1. Expose Volatility: Do Rock the Boat
Instead of trying to shield them from the volatility, expose them to it so they have a better understanding of what happens outside their role. Don’t throw them in the deep end without any support, but do give them some opportunities “above their pay grade”. Look for opportunities where they can stretch and grow, but also environments where they can fail safely. For example:
- Making an internal presentation to the team before making an important presentation to a client
- Managing a small non-critical sub-project before managing a large task on the critical path
- Taking on a new role, but with you (or somebody else) mentoring them in that role
2. Use Uncertainty: Start Before You’re Ready
The future is uncertain, so there’s no point trying to know everything before you get started. Gather enough information to make an informed decision, and then take action fast (and encourage your team to do the same), so you get the chance to try things and get feedback. For example …
- Not sure how the market will react to a new product? Offer it to a small test group and get their response.
- Not sure how a team member will cope with additional leadership responsibility? Push her in the deep end, but stay close to provide guidance and support.
- Not sure how to use webinars to deliver your courses? Start with a small webinar on a familiar topic to a small trusted group.
3. Challenge Complexity: Cut Through The Clutter
Yes, we live in a complex world, but we don’t need to know everything in order to do something. Teach your team members to use better judgement, so they can cut through the clutter and focus on the things that really matter. A key part of decision making is not about making the “right” decision, but knowing which factors matter and which can be safely ignored.
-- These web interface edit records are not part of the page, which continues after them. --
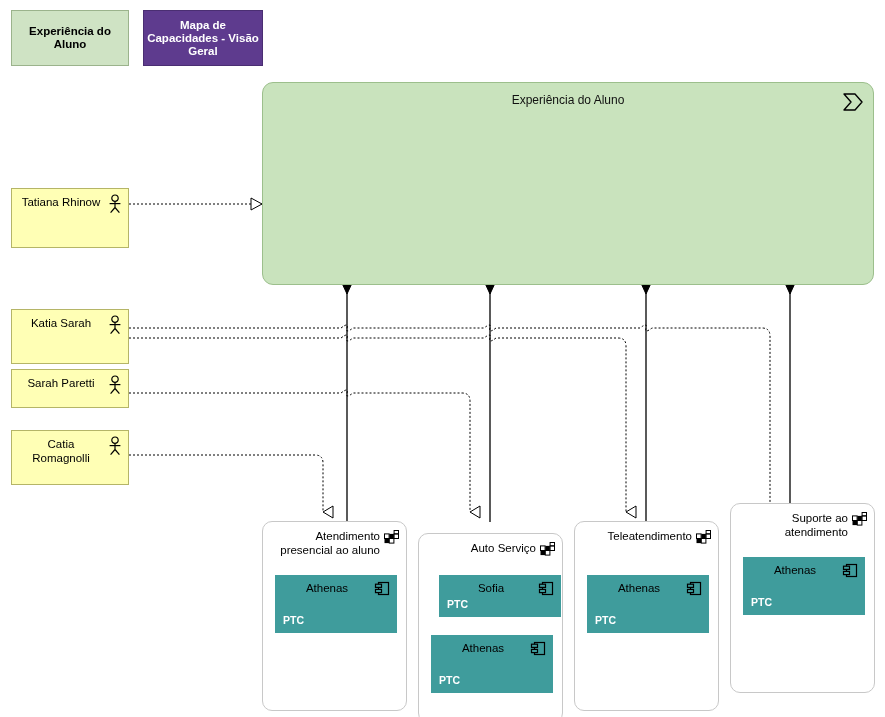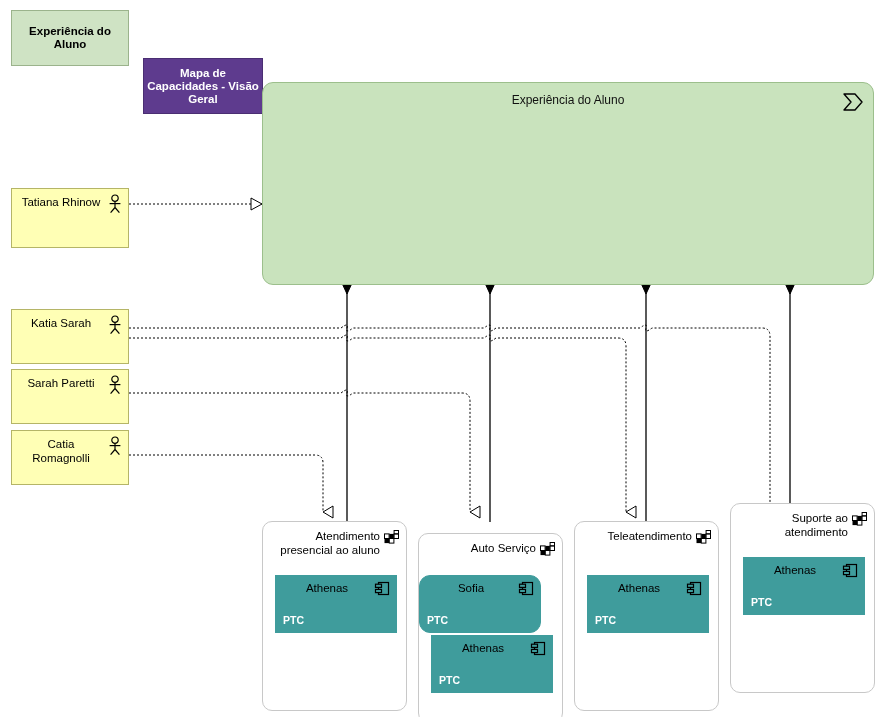"Mapa de Capacidades - Visão" .legend-purple { margin-top: 48px -> none }
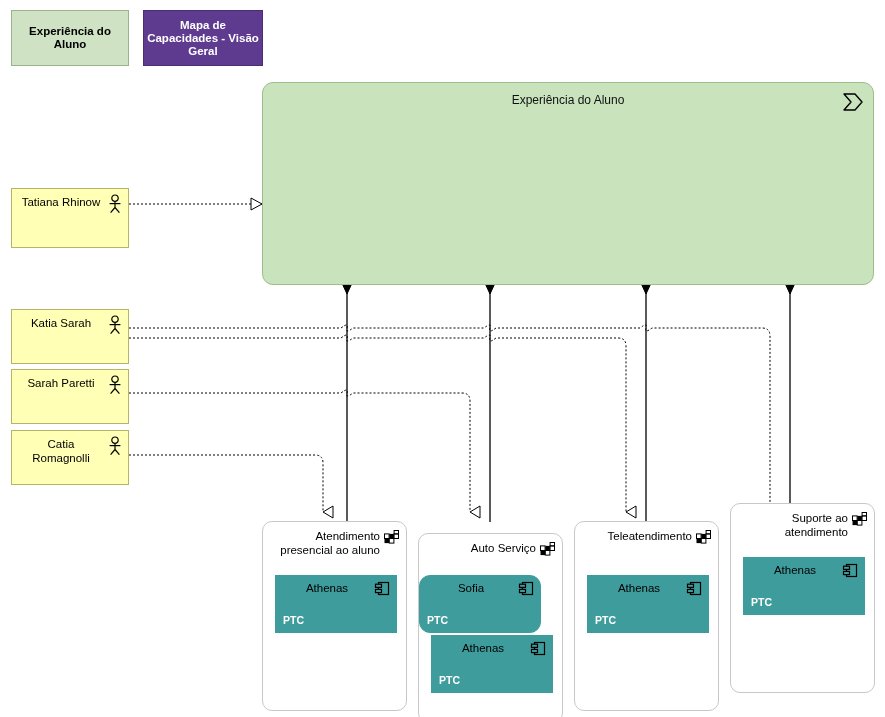"Sarah Paretti" div.abs { height: 55px -> 39px }
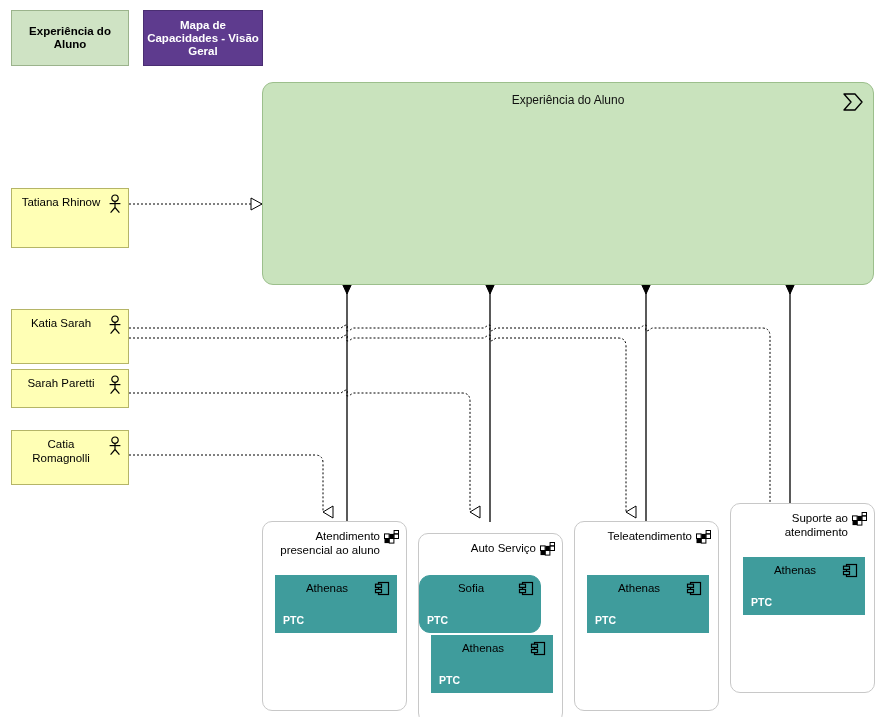"Sofia" div.abs { border-radius: 11px -> none; height: 58px -> 42px; left: 0 -> 20px }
The easiest way to help your team build this good judgement is to give them more opportunities to make decisions! Again, you would start with small, non-critical decisions, of course.
4. Act On Ambiguity: Seek Clarity
If uncertainty is about the future, ambiguity is about the present. Not only is the future fuzzy, but we don’t even have a clear picture right here and now!
The good news is that you can leverage this ambiguity by using it to guide your decision making. If you’ve already determined which factors matter the most (see the previous point about challenging complexity), focus on those areas first. If they are too ambiguous, then figure out what you need to do to get clarity.
For example, if you put your project plan in a Gantt chart, it looks like a beautiful piece of planning. But, as any project manager knows, there’s a huge gulf between the project plan and reality! It’s just a snapshot of where you are now, not a map for where you’re going tomorrow. If you want it to be useful at all, you have to know which items matter the most (those on the critical path), how confident you are about doing them, and – if that confidence is low – how you can become more confident.
The same applies to your people. If you’re thinking of promoting somebody to a management role but aren’t sure how they will cope with it, you wouldn’t send them off to do a two-year MBA first! You would give them small opportunities, mentor them in the role, get their feedback, monitor their progress, and so on. That will give you the clarity and confidence to decide what to do next.
Does all this advice sound obvious?
So what does this boil down to? Give them more opportunities, take small action fast, know what matters most, and get more confidence in fuzzy things.
If that all sounds obvious to you – and you’re already doing these things with your team – great! I’m not surprised to hear that leaders are doing some of these things. And you might be one of the leaders that’s doing them all.
But if you’re one of the many leaders who aren’t doing these things, and are struggling to cope in this VUCA world, try some of these things now in your team. They are all low-risk, low-cost, high-potential ideas that could transform the way you lead your team.